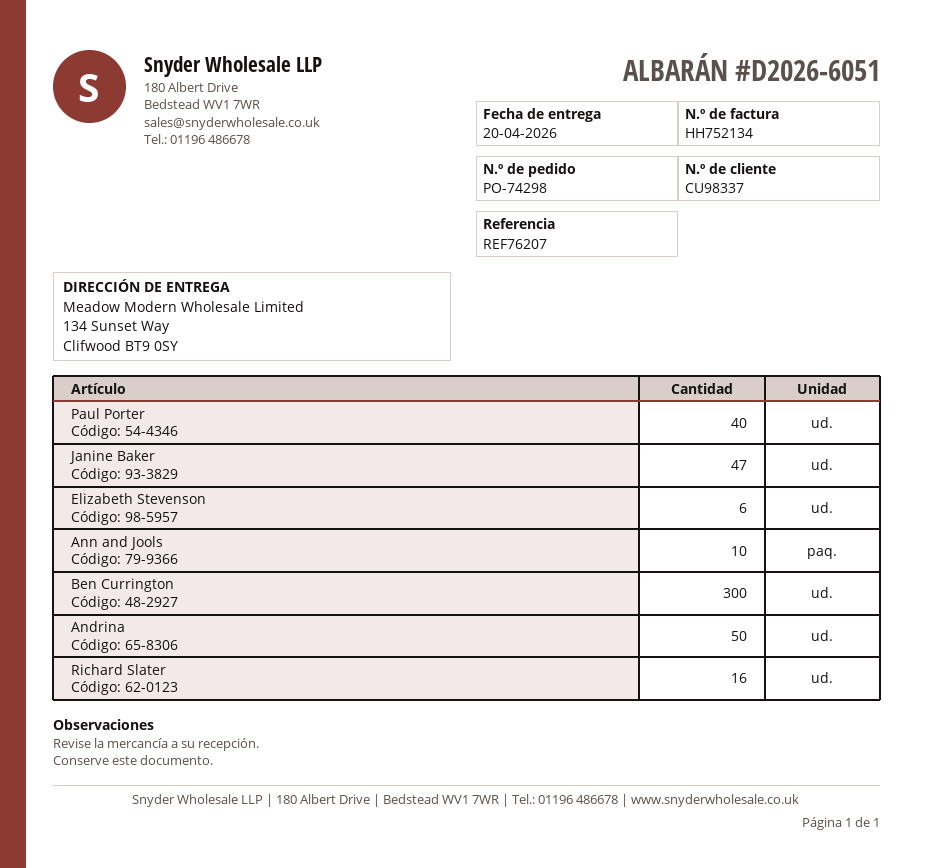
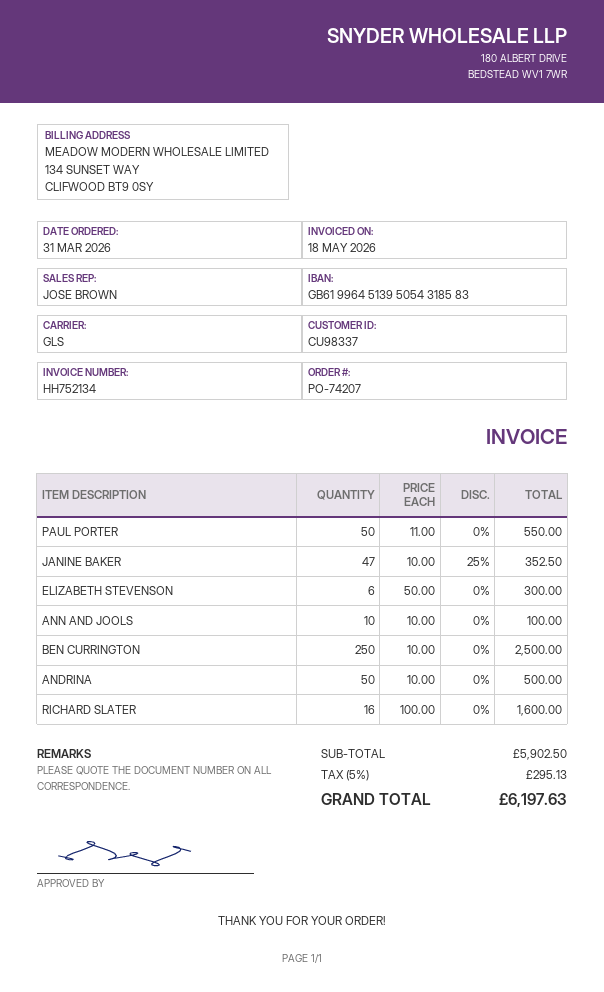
order number: PO-74298 -> PO-74207
Paul Porter: 40 -> 50
Ben Currington: 300 -> 250

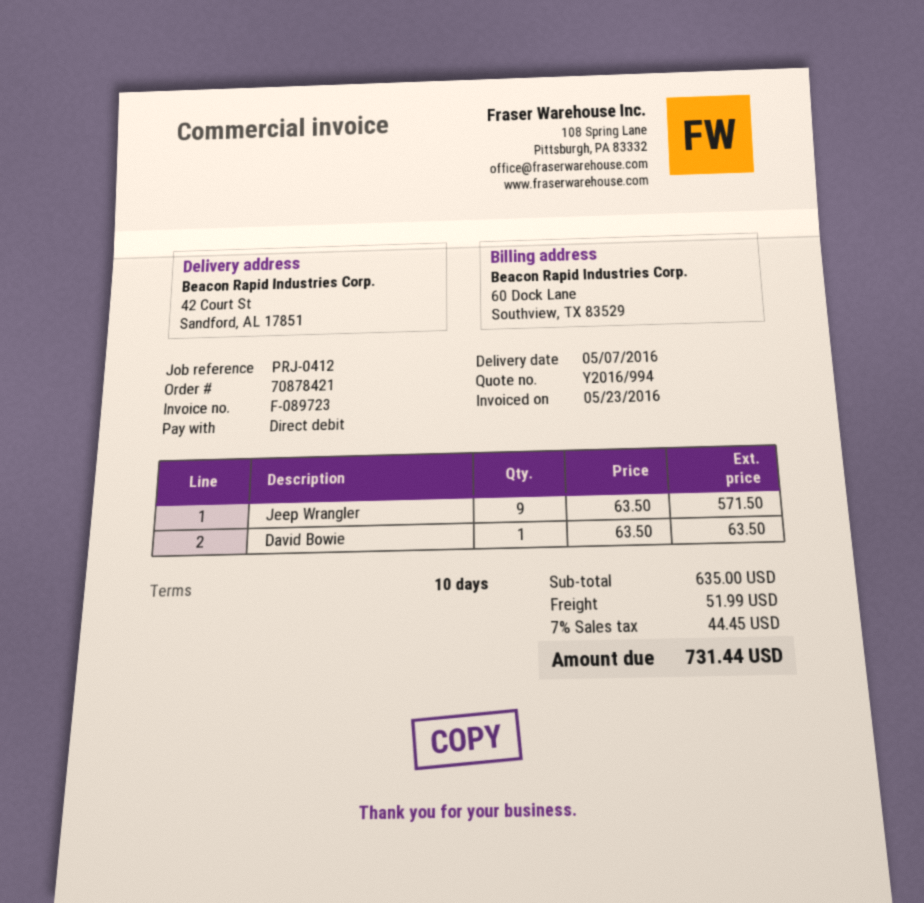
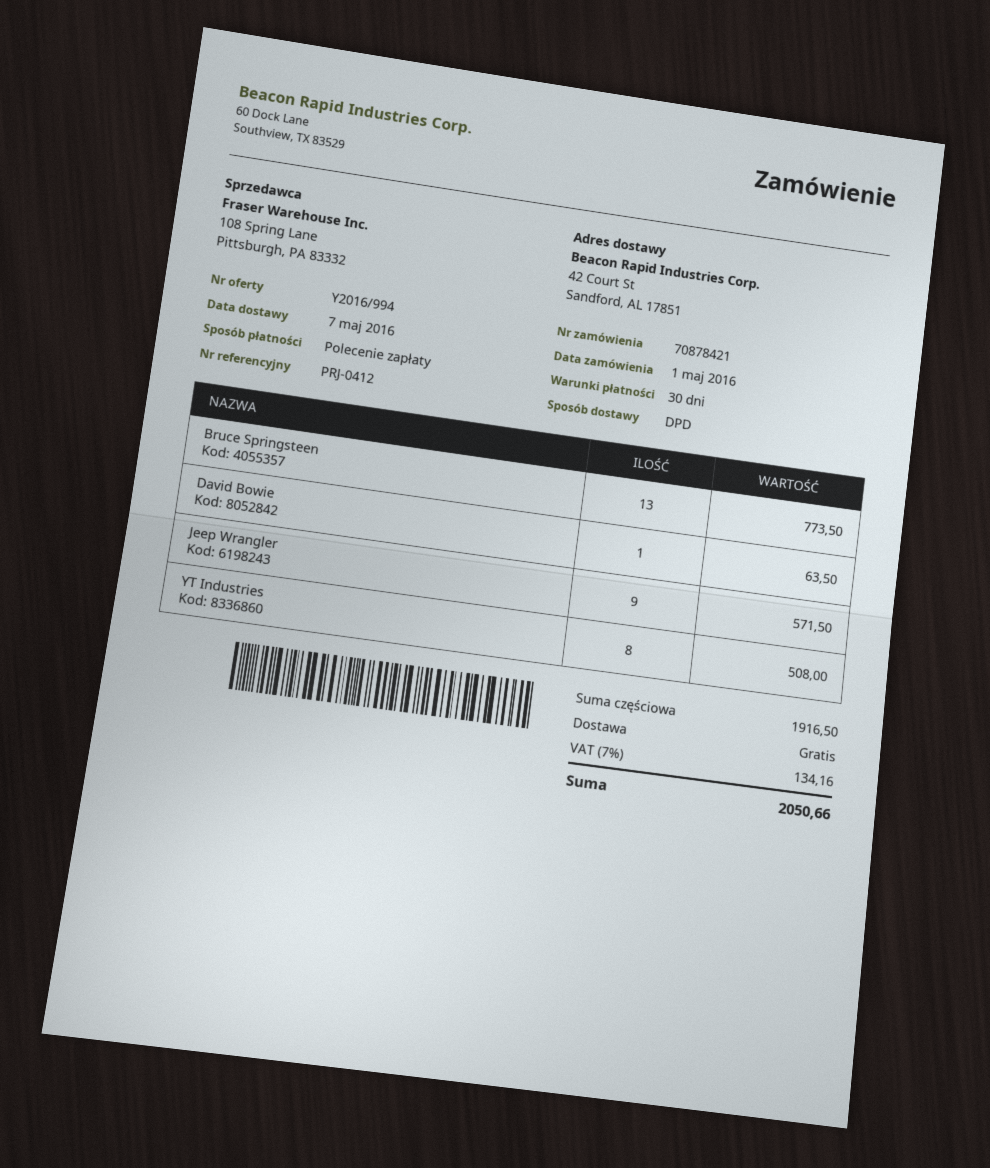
payment terms: 10 days -> 30 days
Bruce Springsteen: none -> 13 for 773.50
YT Industries: none -> 8 for 508.00
subtotal: 635.00 -> 1916.50
shipping: 51.99 -> 0.00
tax: 7% = 44.45 -> 7% = 134.16
total: 731.44 -> 2050.66

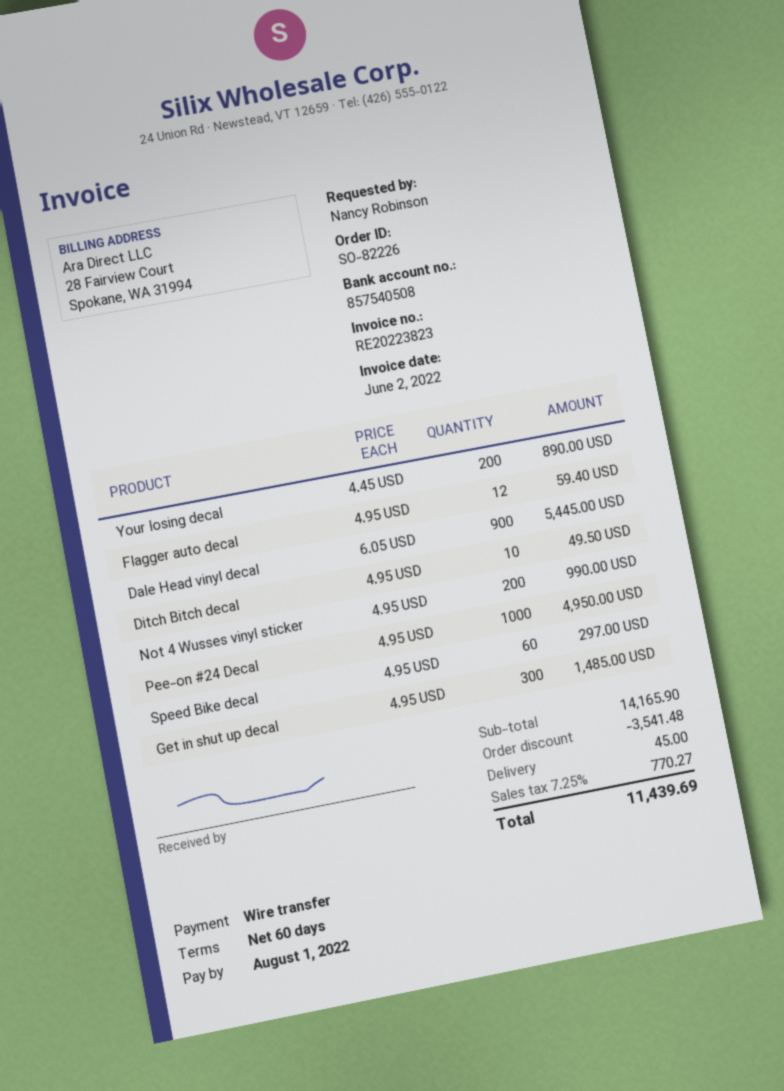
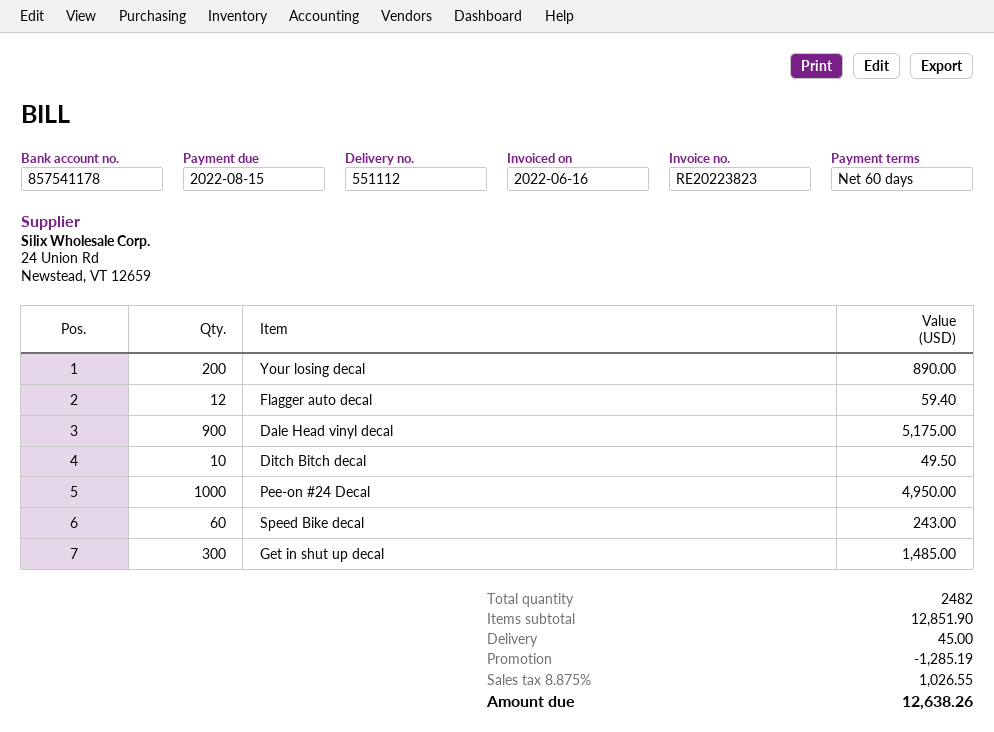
invoice date: 2022-06-02 -> 2022-06-16
due date: 2022-08-01 -> 2022-08-15
bank account: 857540508 -> 857541178
Dale Head vinyl decal: 900 for 5445.00 -> 900 for 5175.00
Not 4 Wusses vinyl sticker: 200 for 990.00 -> none
Speed Bike decal: 60 for 297.00 -> 60 for 243.00
subtotal: 14165.90 -> 12851.90
discount: 3541.48 -> 1285.19
tax: 7.25% = 770.27 -> 8.875% = 1026.55
total: 11439.69 -> 12638.26

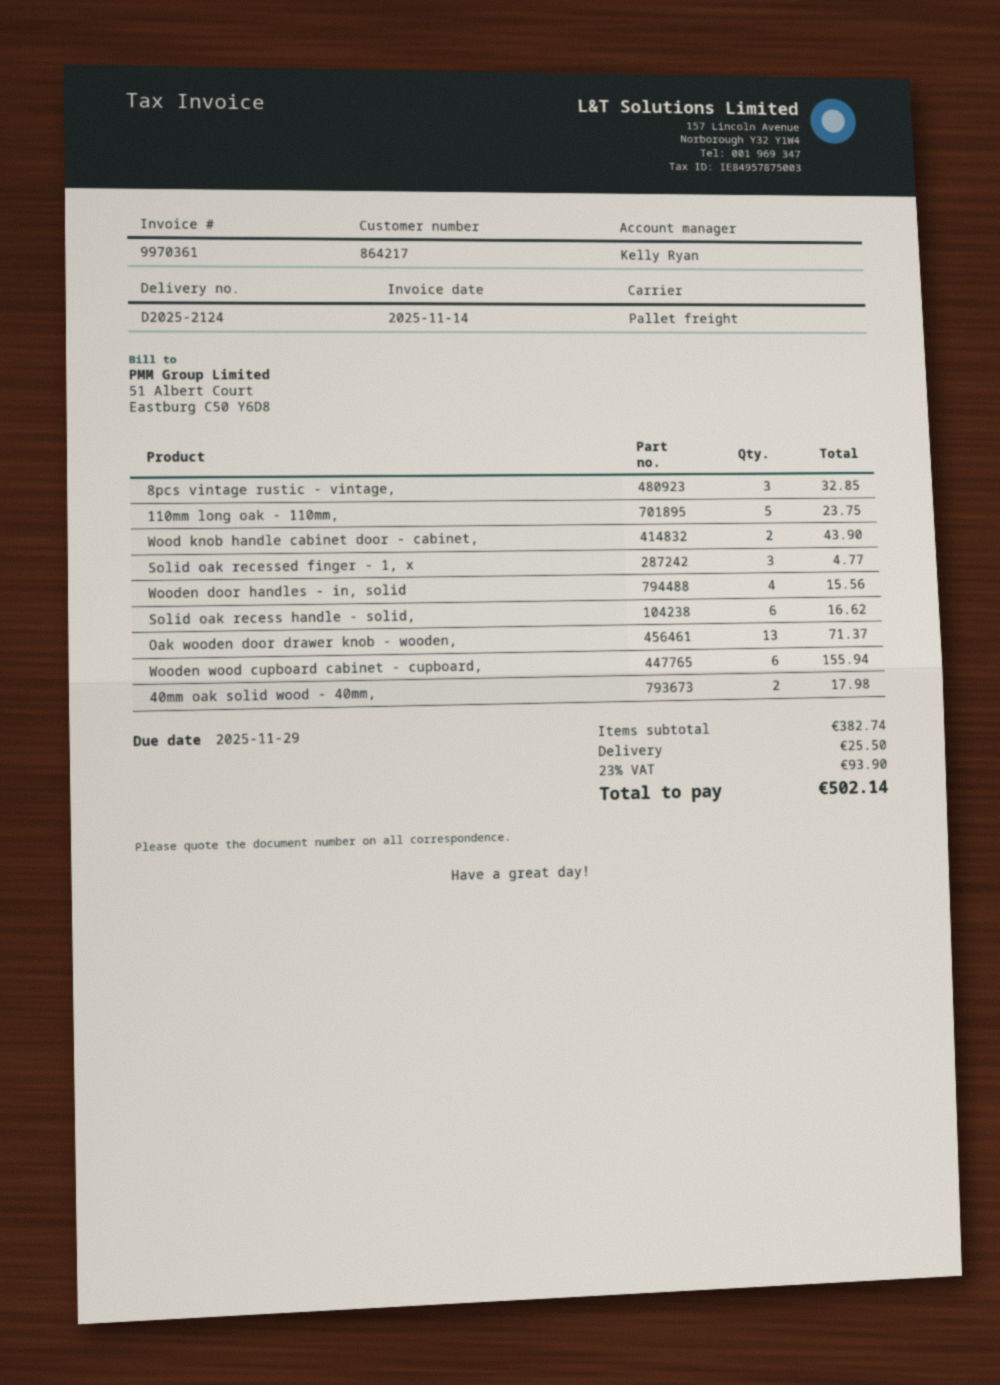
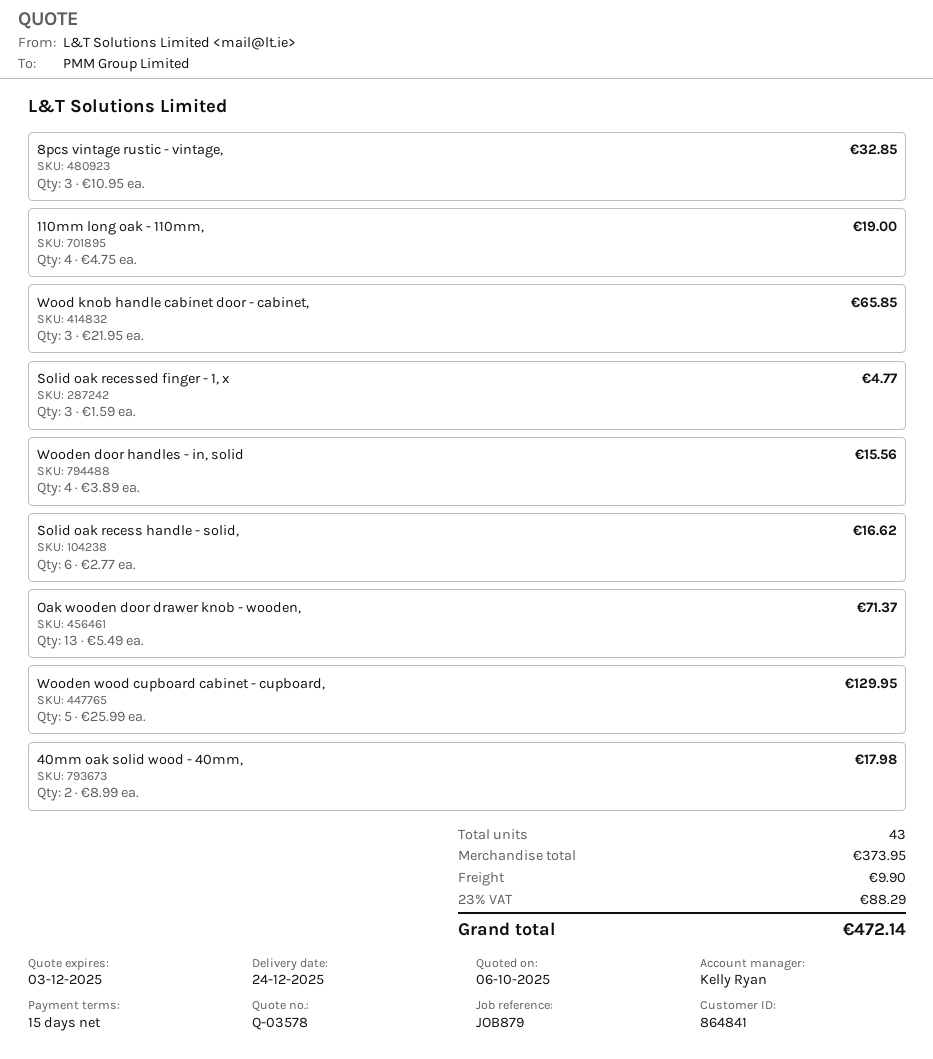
customer number: 864217 -> 864841
110mm long oak - 110mm,: 5 for 23.75 -> 4 for 19.00
Wood knob handle cabinet door - cabinet,: 2 for 43.90 -> 3 for 65.85
Wooden wood cupboard cabinet - cupboard,: 6 for 155.94 -> 5 for 129.95
subtotal: 382.74 -> 373.95
shipping: 25.50 -> 9.90
tax: 23% = 93.90 -> 23% = 88.29
total: 502.14 -> 472.14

================

Omit the pictures, then give all the lines above again exactly.

> [SOLUTION TO THE EXERCISE]:
order number: PO-74298 -> PO-74207
Paul Porter: 40 -> 50
Ben Currington: 300 -> 250

payment terms: 10 days -> 30 days
Bruce Springsteen: none -> 13 for 773.50
YT Industries: none -> 8 for 508.00
subtotal: 635.00 -> 1916.50
shipping: 51.99 -> 0.00
tax: 7% = 44.45 -> 7% = 134.16
total: 731.44 -> 2050.66

invoice date: 2022-06-02 -> 2022-06-16
due date: 2022-08-01 -> 2022-08-15
bank account: 857540508 -> 857541178
Dale Head vinyl decal: 900 for 5445.00 -> 900 for 5175.00
Not 4 Wusses vinyl sticker: 200 for 990.00 -> none
Speed Bike decal: 60 for 297.00 -> 60 for 243.00
subtotal: 14165.90 -> 12851.90
discount: 3541.48 -> 1285.19
tax: 7.25% = 770.27 -> 8.875% = 1026.55
total: 11439.69 -> 12638.26

customer number: 864217 -> 864841
110mm long oak - 110mm,: 5 for 23.75 -> 4 for 19.00
Wood knob handle cabinet door - cabinet,: 2 for 43.90 -> 3 for 65.85
Wooden wood cupboard cabinet - cupboard,: 6 for 155.94 -> 5 for 129.95
subtotal: 382.74 -> 373.95
shipping: 25.50 -> 9.90
tax: 23% = 93.90 -> 23% = 88.29
total: 502.14 -> 472.14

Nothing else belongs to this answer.